**TASK DIRECTIONS**
Lines with "Dishwasher": pull these out of the listing below.

>>>

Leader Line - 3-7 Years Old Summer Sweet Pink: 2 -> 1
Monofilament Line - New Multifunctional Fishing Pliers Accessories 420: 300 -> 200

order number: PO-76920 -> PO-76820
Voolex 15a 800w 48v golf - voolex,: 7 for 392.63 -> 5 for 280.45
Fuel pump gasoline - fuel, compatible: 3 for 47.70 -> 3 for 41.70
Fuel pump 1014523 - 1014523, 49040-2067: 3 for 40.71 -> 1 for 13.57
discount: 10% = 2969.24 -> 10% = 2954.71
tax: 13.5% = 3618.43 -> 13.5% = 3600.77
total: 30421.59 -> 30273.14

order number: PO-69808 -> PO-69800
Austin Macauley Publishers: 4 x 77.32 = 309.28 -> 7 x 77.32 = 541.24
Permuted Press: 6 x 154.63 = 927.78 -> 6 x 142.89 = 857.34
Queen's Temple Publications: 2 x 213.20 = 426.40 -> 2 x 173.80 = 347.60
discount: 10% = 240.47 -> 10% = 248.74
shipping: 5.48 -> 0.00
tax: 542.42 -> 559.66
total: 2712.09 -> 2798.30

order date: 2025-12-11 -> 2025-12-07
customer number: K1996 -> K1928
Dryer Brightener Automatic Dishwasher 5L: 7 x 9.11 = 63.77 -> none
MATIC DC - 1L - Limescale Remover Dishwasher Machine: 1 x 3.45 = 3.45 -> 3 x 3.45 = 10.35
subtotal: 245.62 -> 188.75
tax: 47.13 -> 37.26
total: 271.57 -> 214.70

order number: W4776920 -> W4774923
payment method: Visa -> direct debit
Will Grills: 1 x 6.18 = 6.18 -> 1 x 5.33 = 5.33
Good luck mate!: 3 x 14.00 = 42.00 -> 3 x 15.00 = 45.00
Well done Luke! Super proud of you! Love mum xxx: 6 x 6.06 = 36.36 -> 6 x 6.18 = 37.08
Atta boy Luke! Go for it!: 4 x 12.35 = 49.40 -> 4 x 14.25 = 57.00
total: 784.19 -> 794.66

<<<

**TASK ANSWER**
Dryer Brightener Automatic Dishwasher 5L: 7 x 9.11 = 63.77 -> none
MATIC DC - 1L - Limescale Remover Dishwasher Machine: 1 x 3.45 = 3.45 -> 3 x 3.45 = 10.35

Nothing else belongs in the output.